Future Medical Spending by the
Department of Veterans Affairs

before the
Subcommittee on Military Construction,
Veterans Affairs, and Related Agencies
Committee on Appropriations
U.S. House of Representatives


February 15, 2007

This document is embargoed until it is delivered at 10:00 a.m. (EST), Thursday, February 15, 2007. The contents may not be published, transmitted, or otherwise communicated by any print, broadcast, or electronic media before that time.




Note

All years referred to in this testimony are fiscal years, and dollar amounts are nominal unless otherwise noted.

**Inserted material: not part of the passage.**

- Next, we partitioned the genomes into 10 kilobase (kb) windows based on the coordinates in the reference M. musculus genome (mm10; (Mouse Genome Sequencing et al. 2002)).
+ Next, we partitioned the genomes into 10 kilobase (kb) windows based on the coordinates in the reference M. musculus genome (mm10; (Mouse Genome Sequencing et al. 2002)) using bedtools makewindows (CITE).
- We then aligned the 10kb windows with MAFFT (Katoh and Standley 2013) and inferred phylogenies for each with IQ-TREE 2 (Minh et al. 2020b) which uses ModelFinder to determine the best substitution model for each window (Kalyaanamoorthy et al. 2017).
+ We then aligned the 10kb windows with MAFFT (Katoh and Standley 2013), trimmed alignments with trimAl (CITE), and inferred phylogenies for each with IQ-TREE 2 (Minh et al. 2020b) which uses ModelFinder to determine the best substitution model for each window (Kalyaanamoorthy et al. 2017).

Thank you for inviting me to speak to you today regarding future medical spending by the Department of Veterans Affairs (VA). I would like to make the following key points:

The Role of the Veterans Health Administration

The Veterans Health Administration (VHA), within VA, oversees a network of 155 hospitals as well as hundreds of outpatient clinics, nursing homes, and rehabilitation facilities, which provide a wide variety of medical services to veterans of the U.S. military. Although VA provides medical care primarily to veterans with service-connected disabilities or low income, the department also serves veterans more broadly. It treats many veterans with chronic illnesses, disabilities unrelated to their service, or conditions that may not be fully covered by private medical insurance. Some veterans have access to other government or private insurance options but nonetheless choose to seek care from VA because it is more convenient to them or because their out-of-pocket costs with VA are lower than their alternatives.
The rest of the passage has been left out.